CD44 is commonly used as a cell surface marker of cancer stem-like cells in epithelial tumours, and we have previously demonstrated the existence of two different CD44(high) cancer stem-like cell populations in squamous cell carcinoma, one having undergone epithelial-to-mesenchymal transition and the other maintaining an epithelial phenotype. Alternative splicing of CD44 variant exons generates a great many isoforms, and it is not known which isoforms are expressed on the surface of the two different cancer stem-like cell phenotypes. Here, we demonstrate that cancer stem-like cells with an epithelial phenotype predominantly express isoforms containing the variant exons, whereas the cancer stem-like cells that have undergone an epithelial-to-mesenchymal transition down-regulate these variant isoforms and up-regulate expression of the standard CD44 isoform that contains no variant exons. In addition, we find that enzymatic treatments used to dissociate cells from tissue culture or fresh tumour specimens cause destruction of variant CD44 isoforms at the cell surface whereas expression of the standard CD44 isoform is preserved. This results in enrichment within the CD44(high) population of cancer stem-like cells that have undergone an epithelial-to-mesenchymal transition and depletion from the CD44(high) population of cancer stem-like cells that maintain an epithelial phenotype, and therefore greatly effects the characteristics of any cancer stem-like cell population isolated based on expression of CD44. As well as effecting the CD44(high) population, enzymatic treatment also reduces the percentage of the total epithelial cancer cell population staining CD44-positive, with potential implications for studies that aim to use CD44-positive staining as a prognostic indicator.
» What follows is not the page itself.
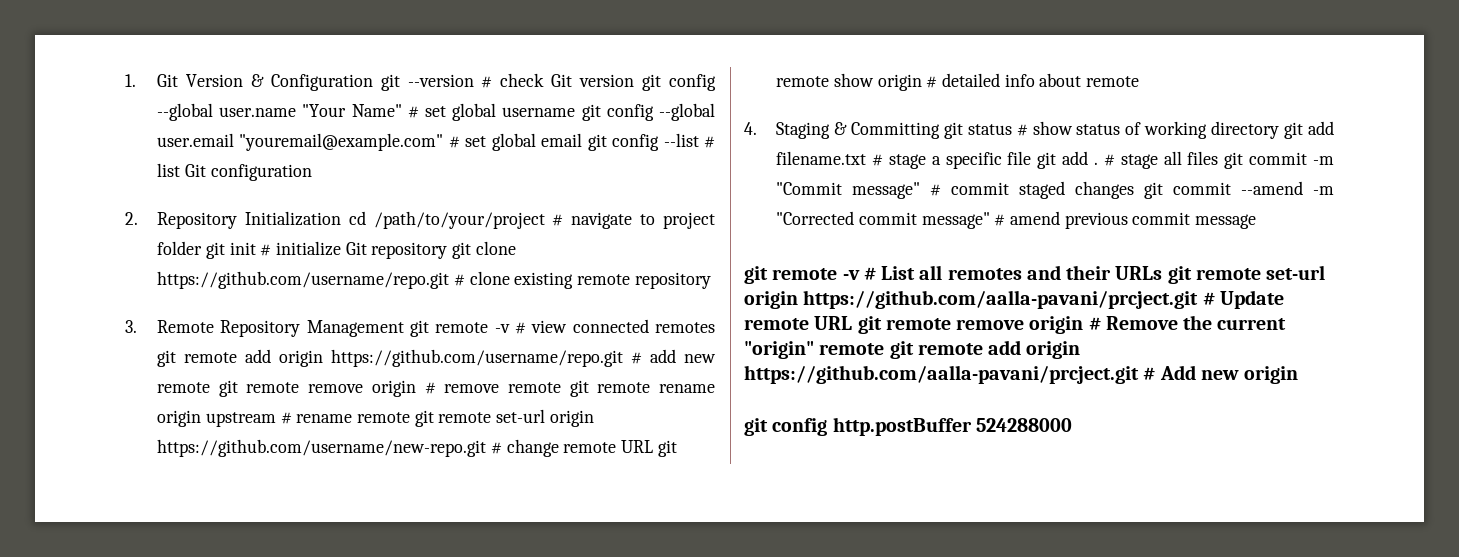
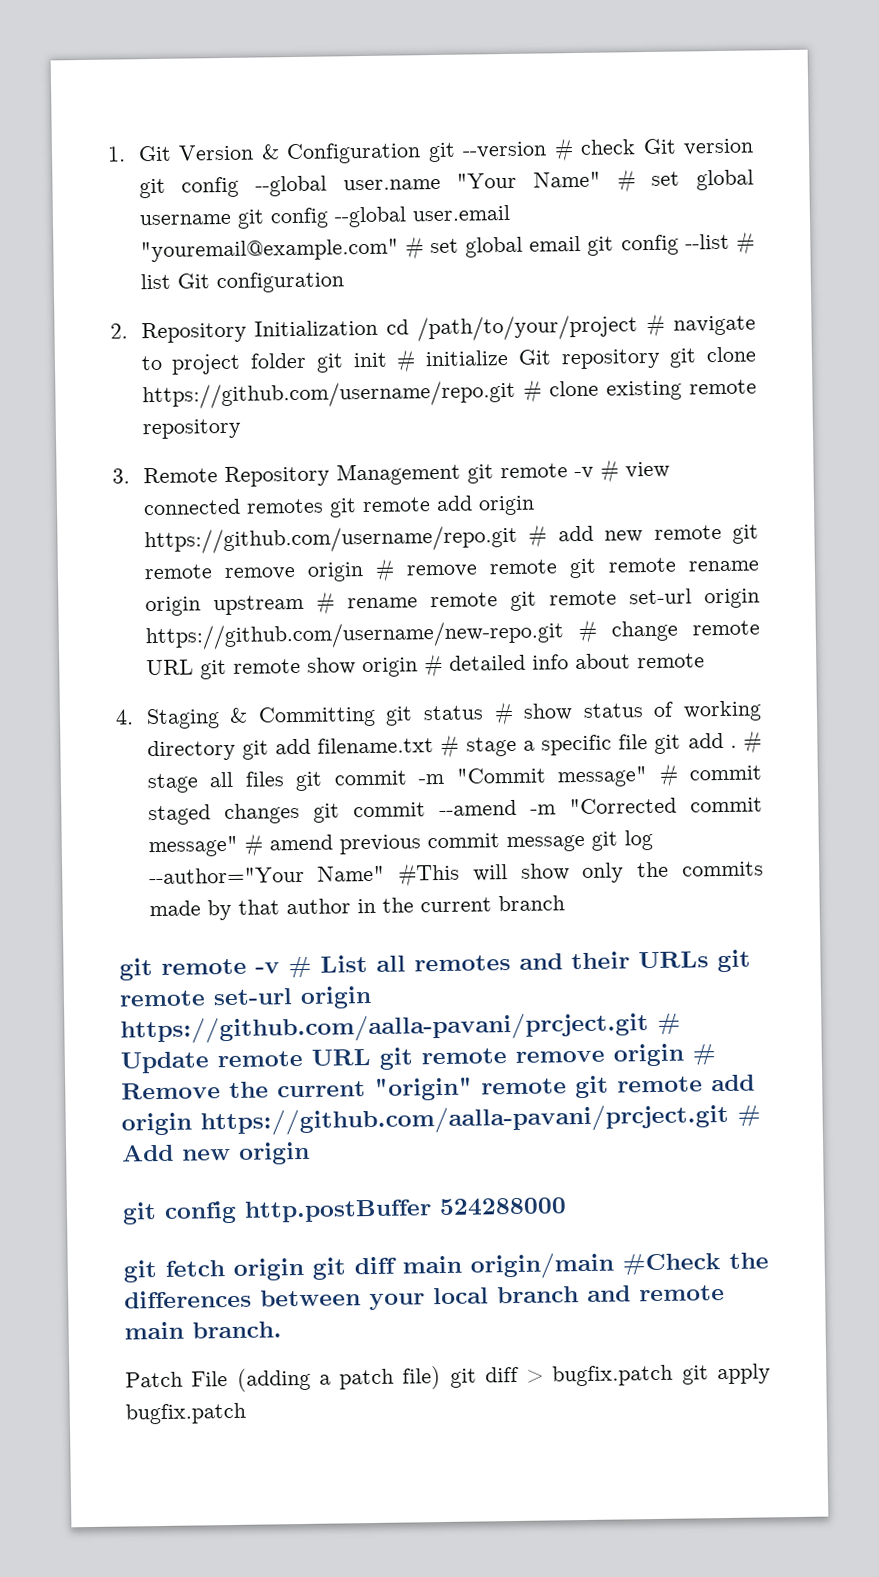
- # stage all files git commit -m "Commit message" # commit staged changes git commit --amend -m "Corrected commit message" # amend previous commit message
+ # stage all files git commit -m "Commit message" # commit staged changes git commit --amend -m "Corrected commit message" # amend previous commit message git log --author="Your Name" #This will show only the commits made by that author in the current branch
+ git fetch origin git diff main origin/main #Check the differences between your local branch and remote main branch.
+ Patch File (adding a patch file) git diff > bugfix.patch git apply bugfix.patch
Analyses of the properties of cancer stem-like cells are largely dependent on the ability to accurately identify and assay these populations. It is therefore critical that consideration be given to use of multiple cancer stem-like cell markers and suitable procedures for cell isolation in order that the correct populations are assayed.

Cancer stem cells in squamous cell carcinoma switch between two distinct phenotypes that are preferentially migratory or proliferative.

Epithelial-to-mesenchymal transition (EMT) is an important driver of tumor invasion and metastasis, which causes many cancer deaths. Cancer stem cells (CSC) that maintain and initiate tumors have also been implicated in invasion and metastasis, but whether EMT is an important contributor to CSC function is unclear. In this study, we investigated whether a population of CSCs that have undergone EMT (EMT CSCs) exists in squamous cell carcinoma (SCC). We also determined whether a separate population of CSCs that retain epithelial characteristics (non-EMT CSCs) is also present. Our studies revealed that self-renewing CSCs in SCC include two biologically-distinct phenotypes. One phenotype, termed CD44(high)ESA(high), was proliferative and retained epithelial characteristics (non-EMT CSCs), whereas the other phenotype, termed CD44(high)ESA(low), was migratory and had mesenchymal traits characteristic of EMT CSCs. We found that non-EMT and EMT CSCs could switch their epithelial or mesenchymal traits to reconstitute the cellular heterogeneity which was characteristic of CSCs. However, the ability of EMT CSCs to switch to non-EMT character was restricted to cells that were also ALDH1(+), implying that only ALDH1(+) EMT cells had the ability to seed a new epithelial tumor. Taken together, our findings highlight the identification of two distinct CSC phenotypes and suggest a need to define therapeutic targets that can eradicate both of these variants to achieve effective SCC treatment.